Information given:

* * * *

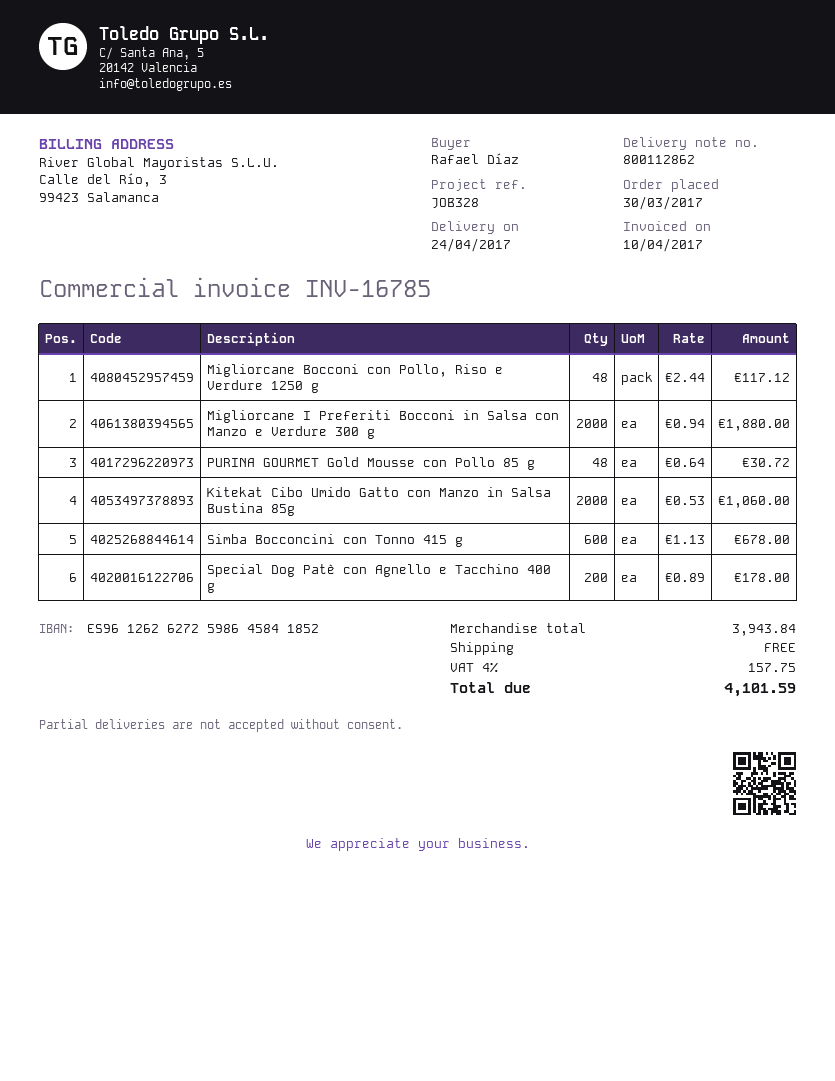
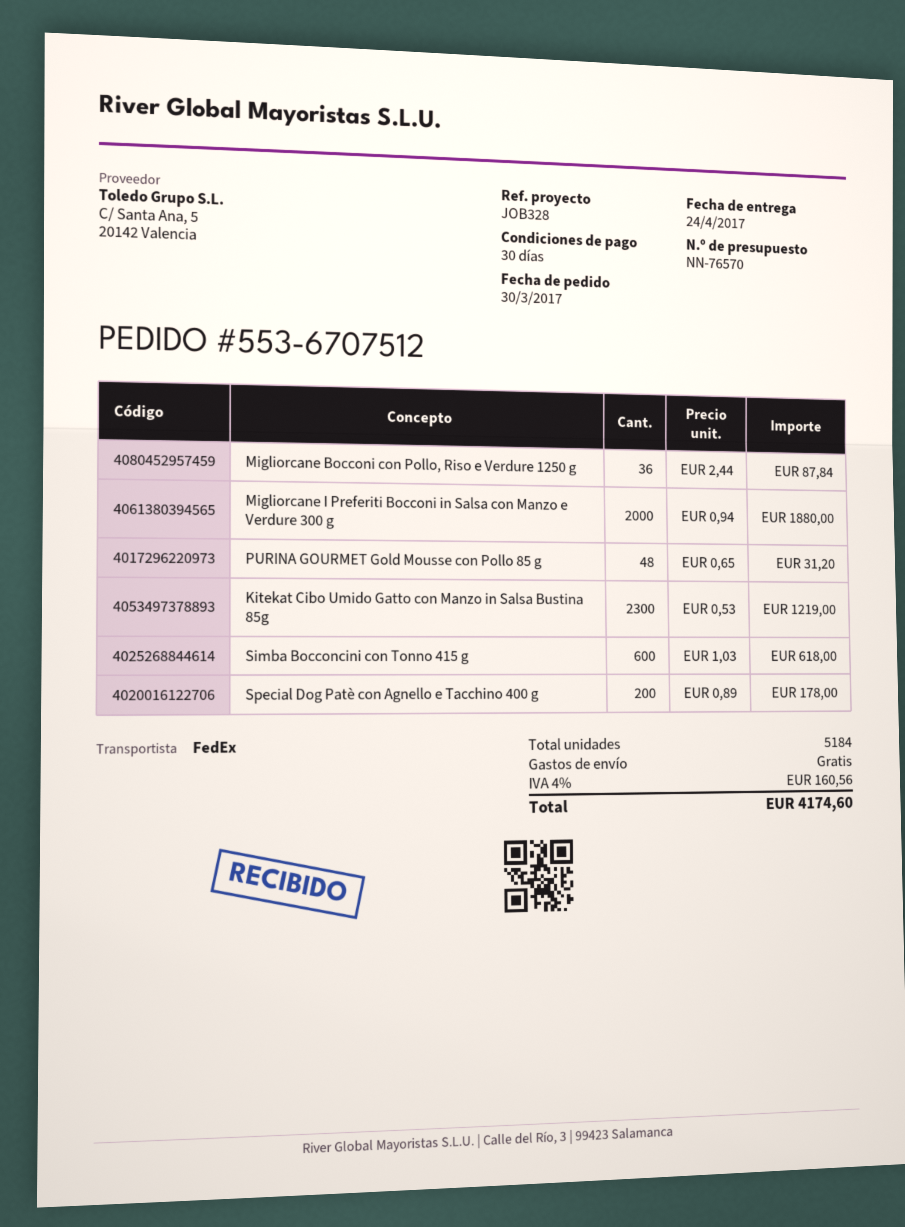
Migliorcane Bocconi con Pollo, Riso e Verdure 1250 g: 48 x 2.44 = 117.12 -> 36 x 2.44 = 87.84
PURINA GOURMET Gold Mousse con Pollo 85 g: 48 x 0.64 = 30.72 -> 48 x 0.65 = 31.20
Kitekat Cibo Umido Gatto con Manzo in Salsa Bustina 85g: 2000 x 0.53 = 1060.00 -> 2300 x 0.53 = 1219.00
Simba Bocconcini con Tonno 415 g: 600 x 1.13 = 678.00 -> 600 x 1.03 = 618.00
tax: 4% = 157.75 -> 4% = 160.56
total: 4101.59 -> 4174.60

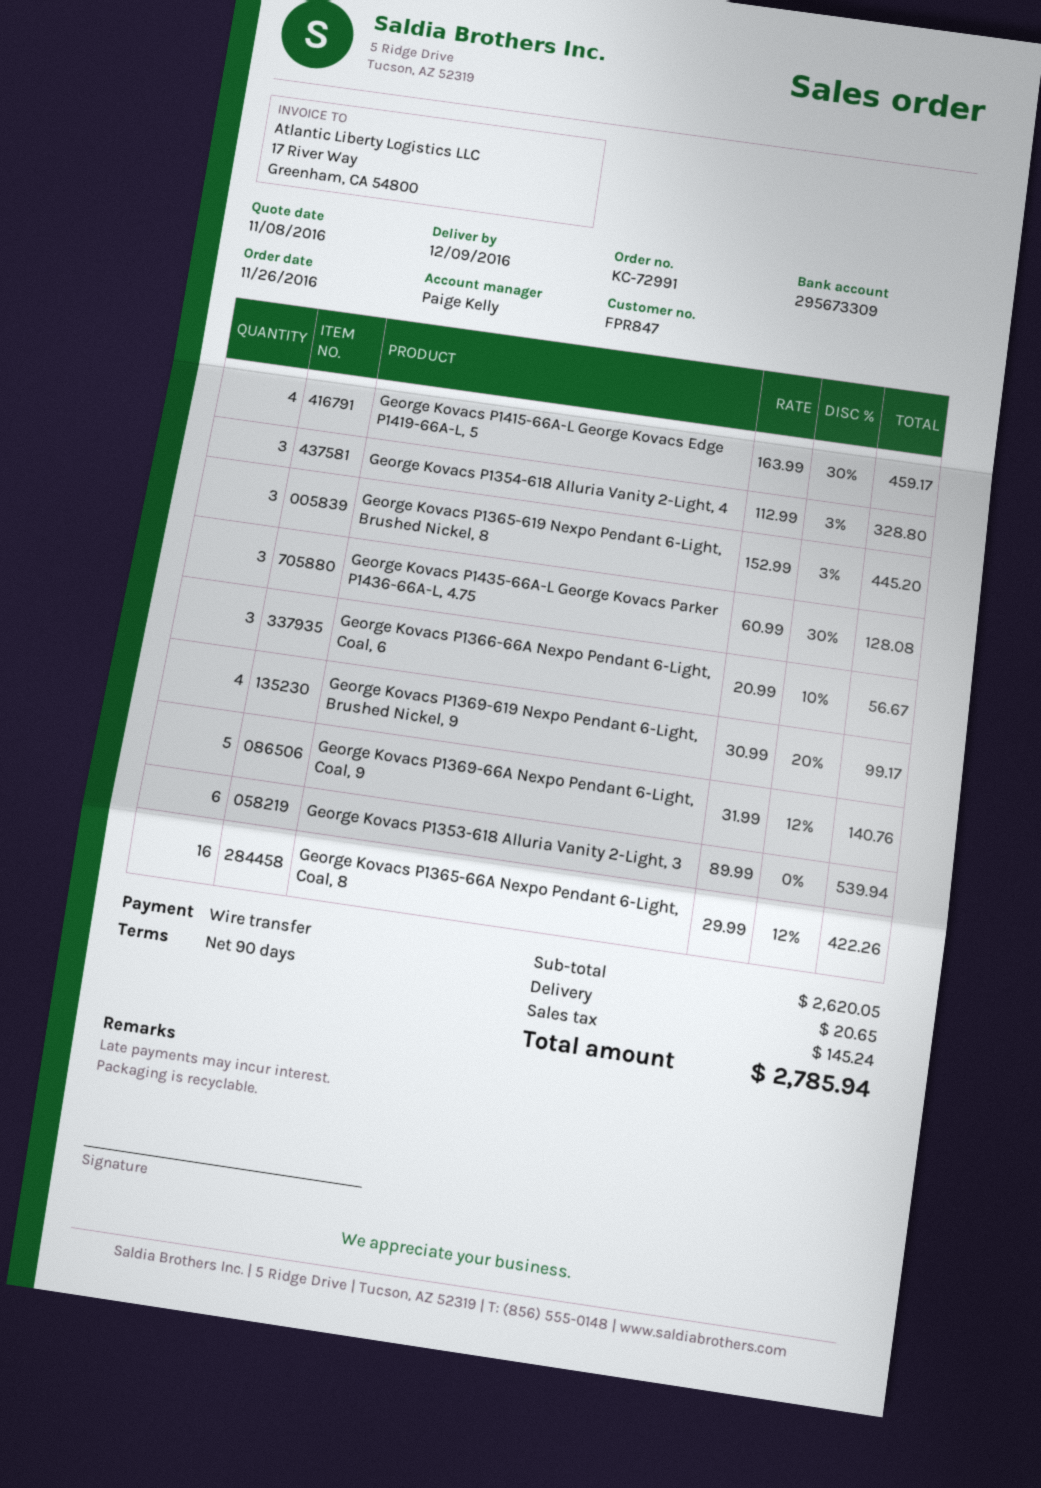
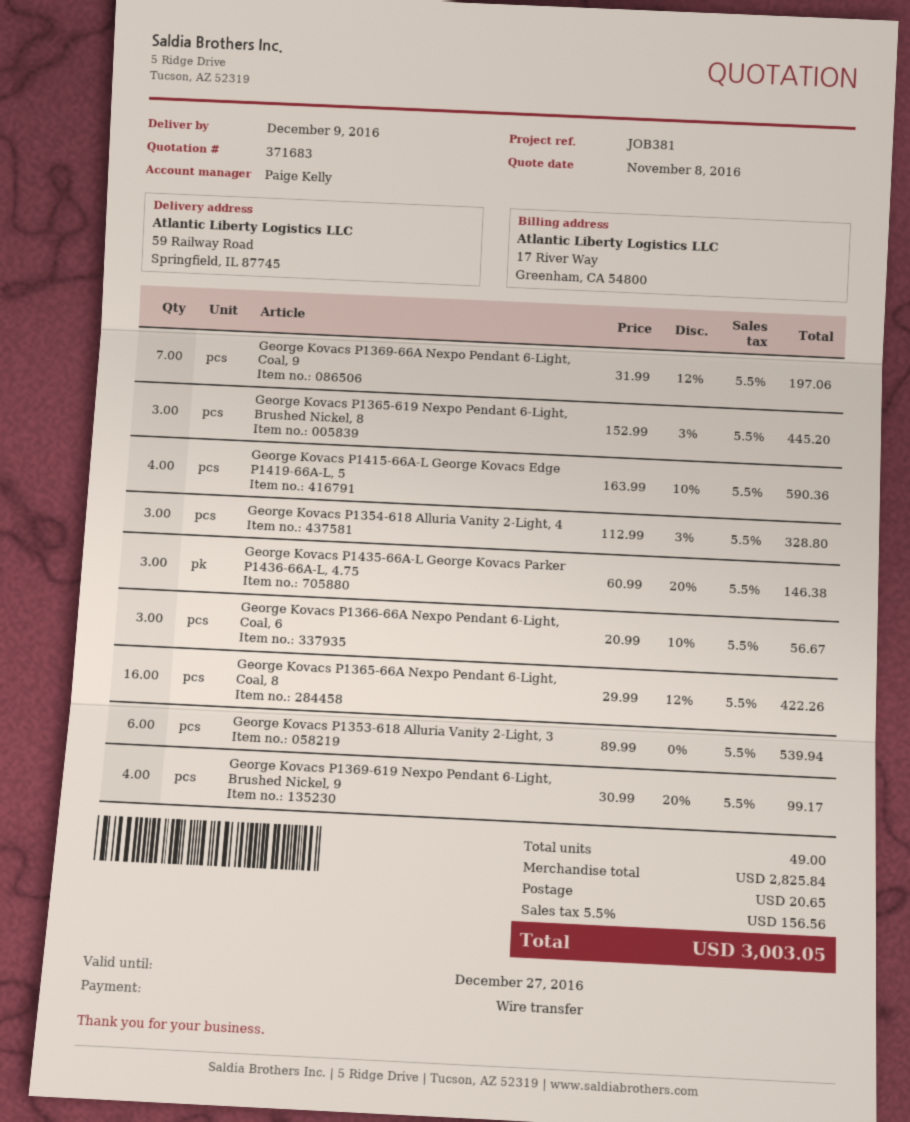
George Kovacs P1415-66A-L George Kovacs Edge P1419-66A-L, 5: 4 x 163.99 - 30% = 459.17 -> 4 x 163.99 - 10% = 590.36
George Kovacs P1435-66A-L George Kovacs Parker P1436-66A-L, 4.75: 3 x 60.99 - 30% = 128.08 -> 3 x 60.99 - 20% = 146.38
George Kovacs P1369-66A Nexpo Pendant 6-Light, Coal, 9: 5 x 31.99 - 12% = 140.76 -> 7 x 31.99 - 12% = 197.06
subtotal: 2620.05 -> 2825.84
tax: 145.24 -> 156.56
total: 2785.94 -> 3003.05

* * * *

Try it: Exact copy, no pictures: reproduce every entry shown above.

Written answer:
Migliorcane Bocconi con Pollo, Riso e Verdure 1250 g: 48 x 2.44 = 117.12 -> 36 x 2.44 = 87.84
PURINA GOURMET Gold Mousse con Pollo 85 g: 48 x 0.64 = 30.72 -> 48 x 0.65 = 31.20
Kitekat Cibo Umido Gatto con Manzo in Salsa Bustina 85g: 2000 x 0.53 = 1060.00 -> 2300 x 0.53 = 1219.00
Simba Bocconcini con Tonno 415 g: 600 x 1.13 = 678.00 -> 600 x 1.03 = 618.00
tax: 4% = 157.75 -> 4% = 160.56
total: 4101.59 -> 4174.60

George Kovacs P1415-66A-L George Kovacs Edge P1419-66A-L, 5: 4 x 163.99 - 30% = 459.17 -> 4 x 163.99 - 10% = 590.36
George Kovacs P1435-66A-L George Kovacs Parker P1436-66A-L, 4.75: 3 x 60.99 - 30% = 128.08 -> 3 x 60.99 - 20% = 146.38
George Kovacs P1369-66A Nexpo Pendant 6-Light, Coal, 9: 5 x 31.99 - 12% = 140.76 -> 7 x 31.99 - 12% = 197.06
subtotal: 2620.05 -> 2825.84
tax: 145.24 -> 156.56
total: 2785.94 -> 3003.05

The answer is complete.